**** Exercise data

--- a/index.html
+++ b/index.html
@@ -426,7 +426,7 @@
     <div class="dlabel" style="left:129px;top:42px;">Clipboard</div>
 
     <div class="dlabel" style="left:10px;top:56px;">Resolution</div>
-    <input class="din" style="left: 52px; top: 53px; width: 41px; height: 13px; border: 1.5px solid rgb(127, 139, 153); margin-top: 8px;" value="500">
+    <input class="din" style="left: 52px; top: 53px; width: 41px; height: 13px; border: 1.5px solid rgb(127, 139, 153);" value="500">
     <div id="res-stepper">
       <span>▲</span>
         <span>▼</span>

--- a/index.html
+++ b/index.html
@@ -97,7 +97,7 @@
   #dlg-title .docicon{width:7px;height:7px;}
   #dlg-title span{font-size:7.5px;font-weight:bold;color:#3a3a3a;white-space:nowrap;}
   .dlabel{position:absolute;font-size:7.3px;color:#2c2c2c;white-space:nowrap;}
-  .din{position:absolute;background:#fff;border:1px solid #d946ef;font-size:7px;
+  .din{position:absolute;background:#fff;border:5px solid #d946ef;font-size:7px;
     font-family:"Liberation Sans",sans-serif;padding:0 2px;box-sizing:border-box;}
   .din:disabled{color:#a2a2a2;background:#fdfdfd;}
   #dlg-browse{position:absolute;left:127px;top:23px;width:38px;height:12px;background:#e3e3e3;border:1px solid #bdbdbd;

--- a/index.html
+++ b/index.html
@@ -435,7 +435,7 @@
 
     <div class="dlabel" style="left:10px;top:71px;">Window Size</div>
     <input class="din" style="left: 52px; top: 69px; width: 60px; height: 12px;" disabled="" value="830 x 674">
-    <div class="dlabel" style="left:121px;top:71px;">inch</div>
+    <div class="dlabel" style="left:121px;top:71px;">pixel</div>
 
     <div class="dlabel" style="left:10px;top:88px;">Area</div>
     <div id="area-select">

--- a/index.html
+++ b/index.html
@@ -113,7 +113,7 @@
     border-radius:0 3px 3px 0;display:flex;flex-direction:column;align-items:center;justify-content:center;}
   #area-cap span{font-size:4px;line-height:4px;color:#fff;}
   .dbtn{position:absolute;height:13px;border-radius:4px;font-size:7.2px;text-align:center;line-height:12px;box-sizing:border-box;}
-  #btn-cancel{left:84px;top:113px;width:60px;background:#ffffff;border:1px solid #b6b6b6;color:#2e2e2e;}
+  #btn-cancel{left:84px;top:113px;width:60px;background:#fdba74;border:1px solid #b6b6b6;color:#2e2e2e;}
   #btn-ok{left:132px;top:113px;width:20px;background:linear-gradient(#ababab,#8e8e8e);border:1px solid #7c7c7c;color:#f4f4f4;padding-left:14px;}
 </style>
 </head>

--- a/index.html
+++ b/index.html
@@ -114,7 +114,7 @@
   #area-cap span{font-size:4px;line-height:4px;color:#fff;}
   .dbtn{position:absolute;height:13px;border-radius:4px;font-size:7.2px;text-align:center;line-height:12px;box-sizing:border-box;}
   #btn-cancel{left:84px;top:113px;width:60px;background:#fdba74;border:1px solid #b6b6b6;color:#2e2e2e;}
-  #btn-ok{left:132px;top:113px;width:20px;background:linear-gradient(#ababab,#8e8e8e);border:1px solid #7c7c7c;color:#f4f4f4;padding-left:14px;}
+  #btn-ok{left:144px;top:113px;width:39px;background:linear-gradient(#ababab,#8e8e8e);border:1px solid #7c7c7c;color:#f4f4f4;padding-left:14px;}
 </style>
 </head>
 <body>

********
**** Exercise data

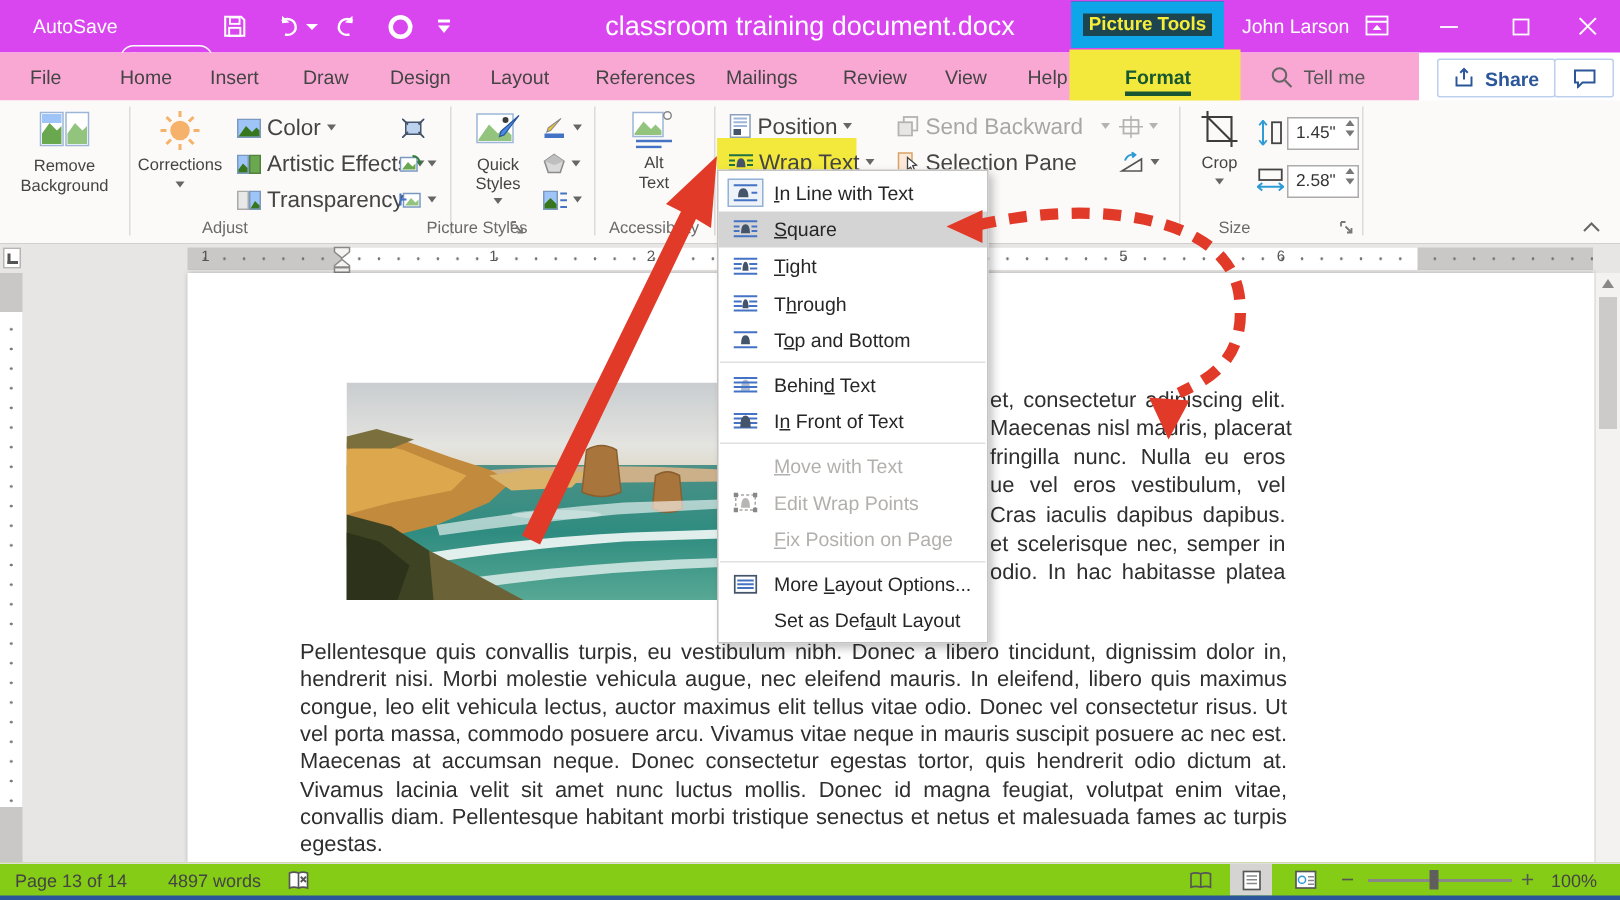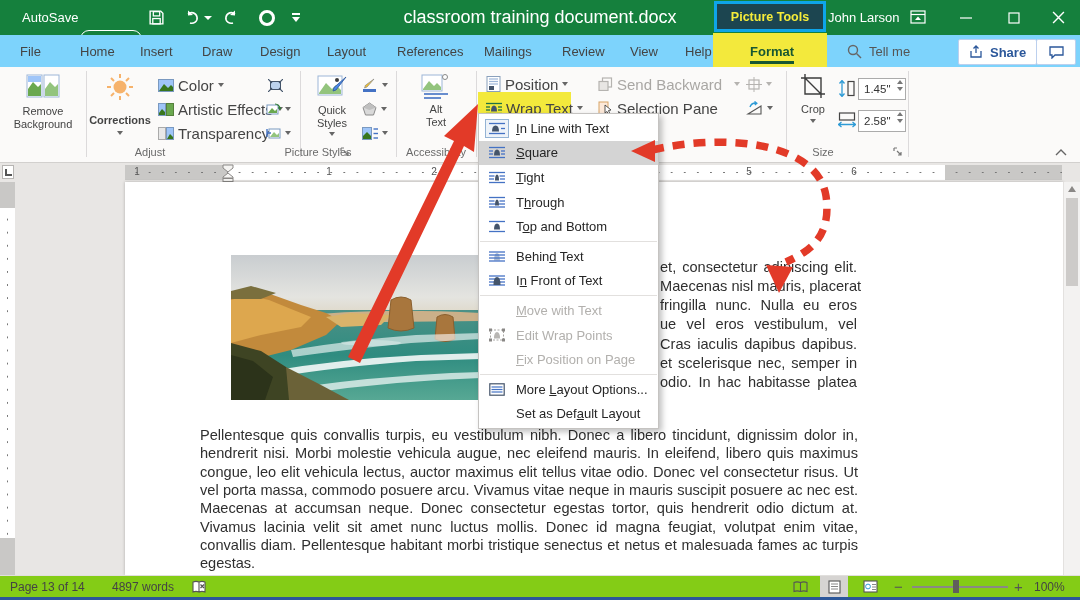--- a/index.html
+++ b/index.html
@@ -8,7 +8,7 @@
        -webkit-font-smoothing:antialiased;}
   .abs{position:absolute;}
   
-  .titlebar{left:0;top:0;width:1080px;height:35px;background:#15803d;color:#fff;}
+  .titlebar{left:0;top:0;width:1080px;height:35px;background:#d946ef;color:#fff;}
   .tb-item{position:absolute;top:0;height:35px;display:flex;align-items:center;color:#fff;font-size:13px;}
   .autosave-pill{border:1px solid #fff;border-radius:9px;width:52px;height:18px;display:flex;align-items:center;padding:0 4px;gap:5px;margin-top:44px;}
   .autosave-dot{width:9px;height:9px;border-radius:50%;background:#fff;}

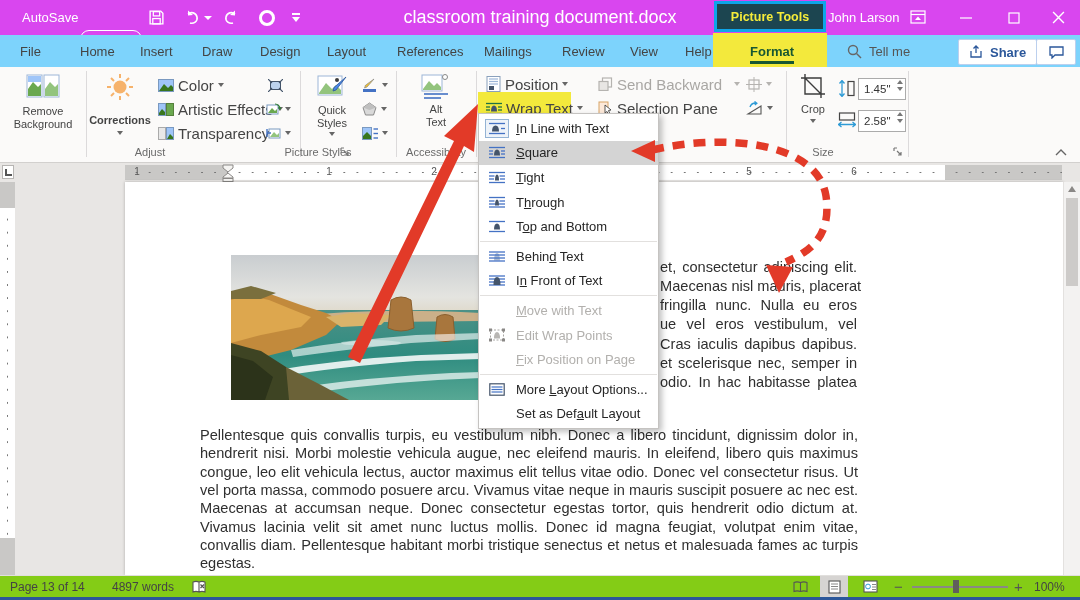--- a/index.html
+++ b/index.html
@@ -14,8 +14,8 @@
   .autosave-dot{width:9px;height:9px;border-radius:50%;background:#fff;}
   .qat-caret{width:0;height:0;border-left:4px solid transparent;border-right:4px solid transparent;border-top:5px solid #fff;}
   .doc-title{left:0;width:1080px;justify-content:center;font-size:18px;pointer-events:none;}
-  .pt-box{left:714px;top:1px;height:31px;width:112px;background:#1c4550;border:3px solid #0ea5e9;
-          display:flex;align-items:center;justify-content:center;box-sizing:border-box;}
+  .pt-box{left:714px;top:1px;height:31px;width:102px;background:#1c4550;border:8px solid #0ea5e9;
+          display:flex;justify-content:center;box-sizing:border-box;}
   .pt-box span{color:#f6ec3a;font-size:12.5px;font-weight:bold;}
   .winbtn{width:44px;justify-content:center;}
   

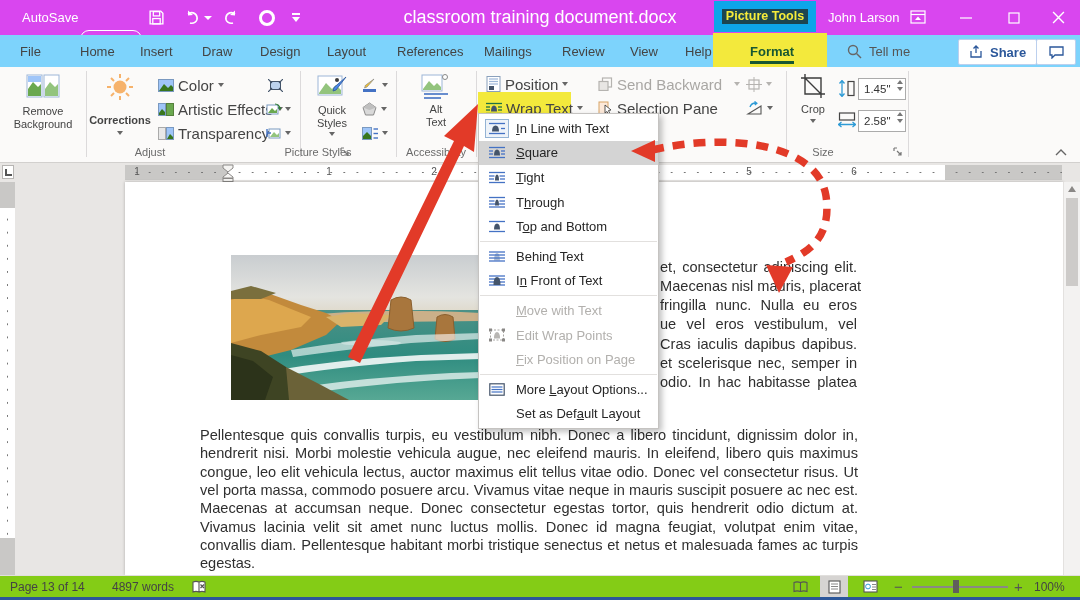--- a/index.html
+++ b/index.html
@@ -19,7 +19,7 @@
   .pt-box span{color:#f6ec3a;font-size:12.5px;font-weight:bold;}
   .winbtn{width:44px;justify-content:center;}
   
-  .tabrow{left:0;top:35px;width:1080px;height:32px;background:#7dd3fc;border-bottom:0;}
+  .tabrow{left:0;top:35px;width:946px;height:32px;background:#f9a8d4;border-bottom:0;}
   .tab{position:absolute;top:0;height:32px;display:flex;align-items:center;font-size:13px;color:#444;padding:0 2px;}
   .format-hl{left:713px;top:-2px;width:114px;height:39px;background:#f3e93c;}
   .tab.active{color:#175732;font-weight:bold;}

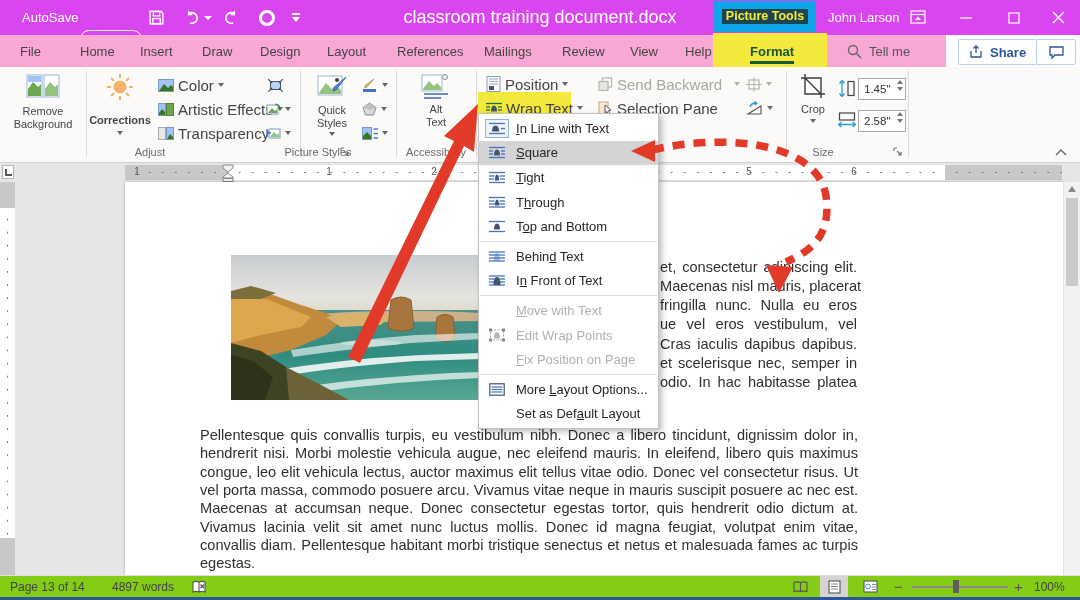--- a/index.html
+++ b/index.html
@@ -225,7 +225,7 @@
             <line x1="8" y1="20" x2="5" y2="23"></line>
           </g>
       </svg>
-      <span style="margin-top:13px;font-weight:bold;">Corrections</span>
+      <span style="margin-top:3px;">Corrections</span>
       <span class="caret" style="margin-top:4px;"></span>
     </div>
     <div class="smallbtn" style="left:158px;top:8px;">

********
**** Exercise data

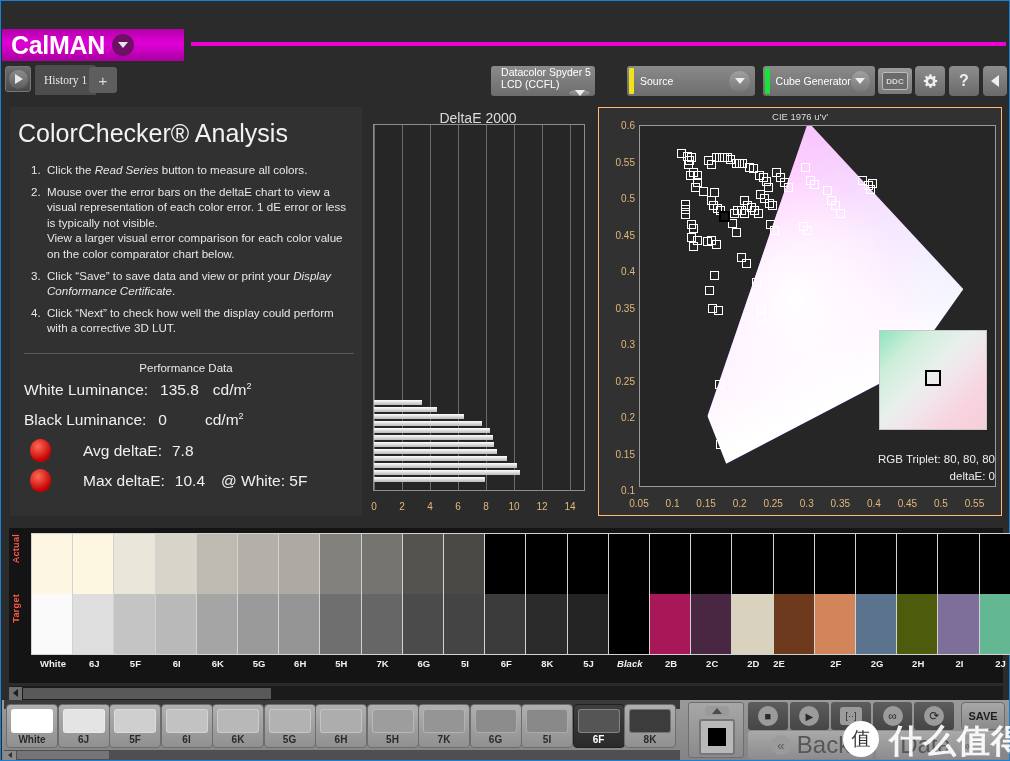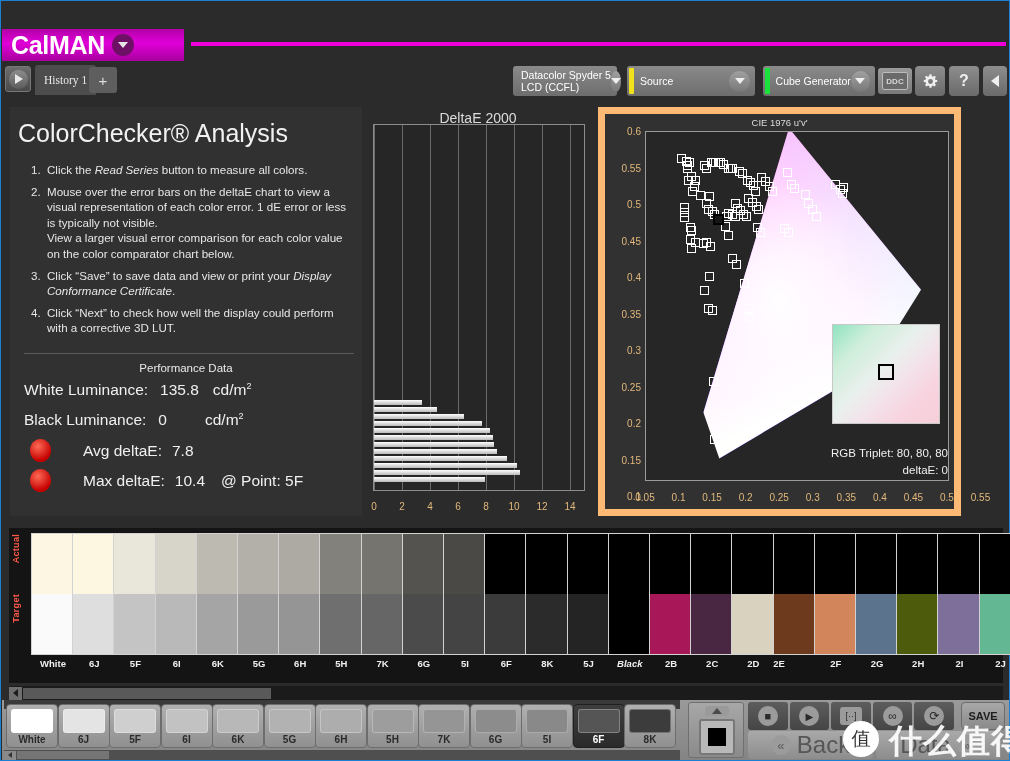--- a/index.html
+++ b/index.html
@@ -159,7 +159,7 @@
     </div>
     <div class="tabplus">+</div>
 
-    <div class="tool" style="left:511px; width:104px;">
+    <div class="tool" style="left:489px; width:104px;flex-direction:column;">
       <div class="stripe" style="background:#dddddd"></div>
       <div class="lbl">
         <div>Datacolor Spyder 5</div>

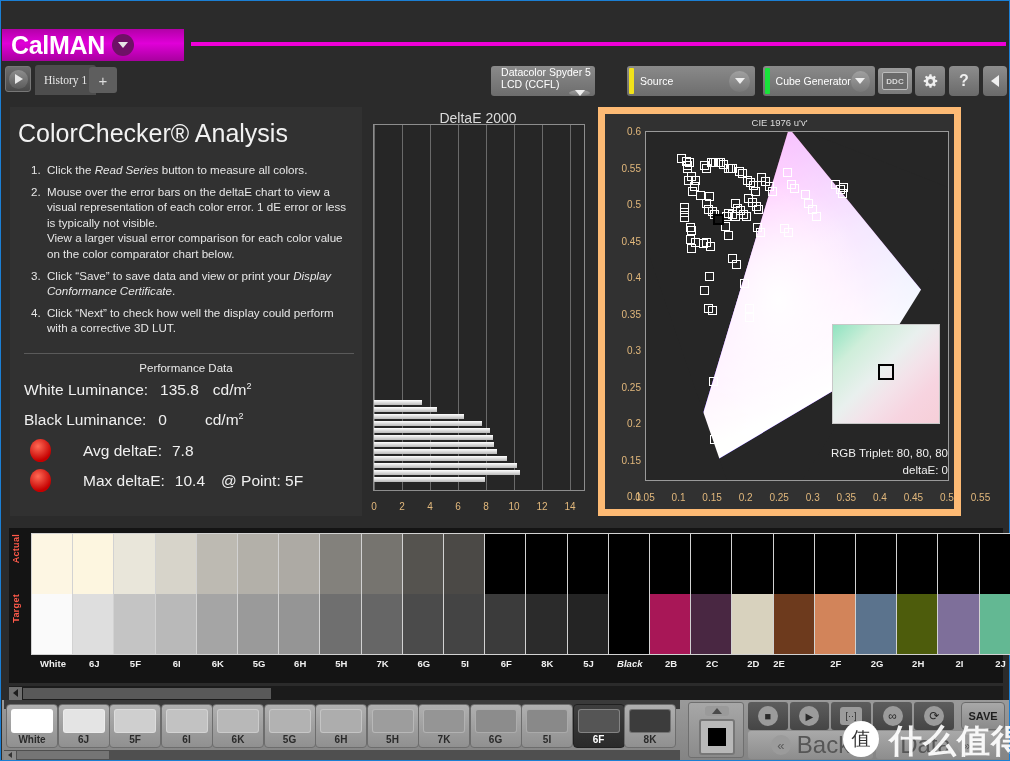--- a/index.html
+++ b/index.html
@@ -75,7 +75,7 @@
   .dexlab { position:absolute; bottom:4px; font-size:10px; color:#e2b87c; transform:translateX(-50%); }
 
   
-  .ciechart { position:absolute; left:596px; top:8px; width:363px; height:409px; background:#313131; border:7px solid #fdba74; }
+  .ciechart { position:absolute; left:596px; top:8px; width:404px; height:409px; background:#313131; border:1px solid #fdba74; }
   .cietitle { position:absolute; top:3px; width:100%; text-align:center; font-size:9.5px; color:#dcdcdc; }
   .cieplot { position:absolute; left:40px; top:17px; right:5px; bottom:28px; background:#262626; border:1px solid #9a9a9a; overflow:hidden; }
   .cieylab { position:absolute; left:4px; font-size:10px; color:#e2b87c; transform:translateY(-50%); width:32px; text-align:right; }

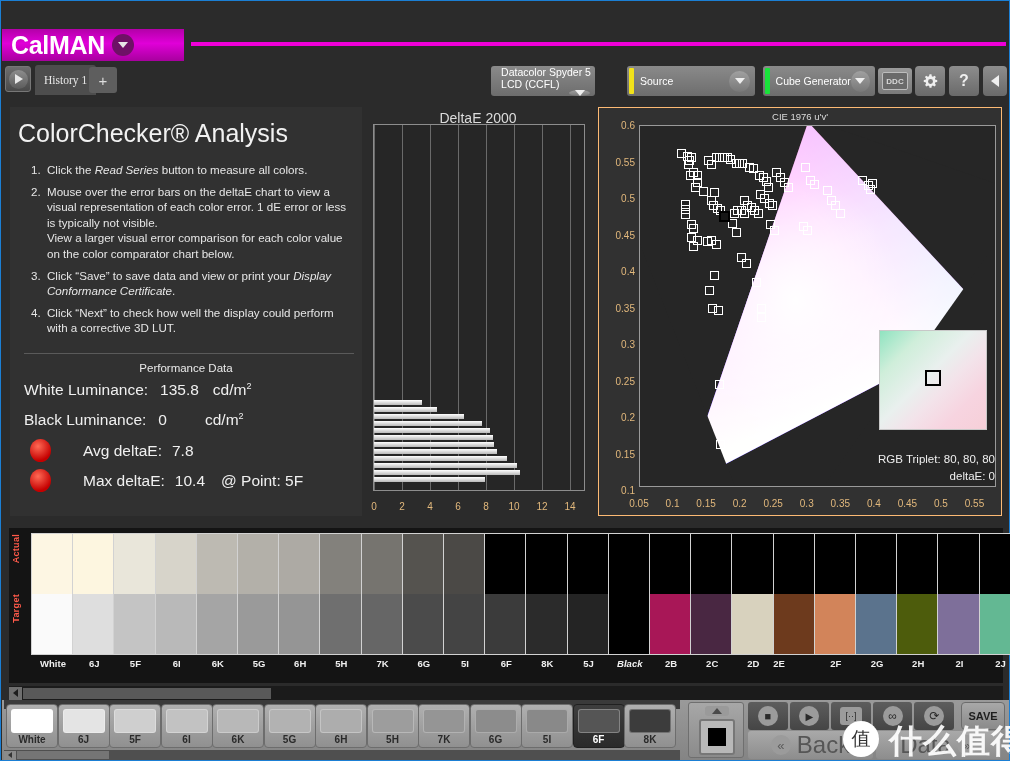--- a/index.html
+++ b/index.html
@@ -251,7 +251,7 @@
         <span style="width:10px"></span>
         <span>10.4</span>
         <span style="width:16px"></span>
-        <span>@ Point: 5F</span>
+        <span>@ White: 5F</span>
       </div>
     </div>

********

Search the material above for the word "content", and return each line that holds it.

     border-radius:0 3px 3px 0;display:flex;flex-direction:column;align-items:center;justify-content:center;}
   .doc-title{left:0;width:1080px;justify-content:center;font-size:18px;pointer-events:none;}
-          display:flex;align-items:center;justify-content:center;box-sizing:border-box;}
+          display:flex;justify-content:center;box-sizing:border-box;}
   .winbtn{width:44px;justify-content:center;}
   .winbtn{width:44px;justify-content:center;}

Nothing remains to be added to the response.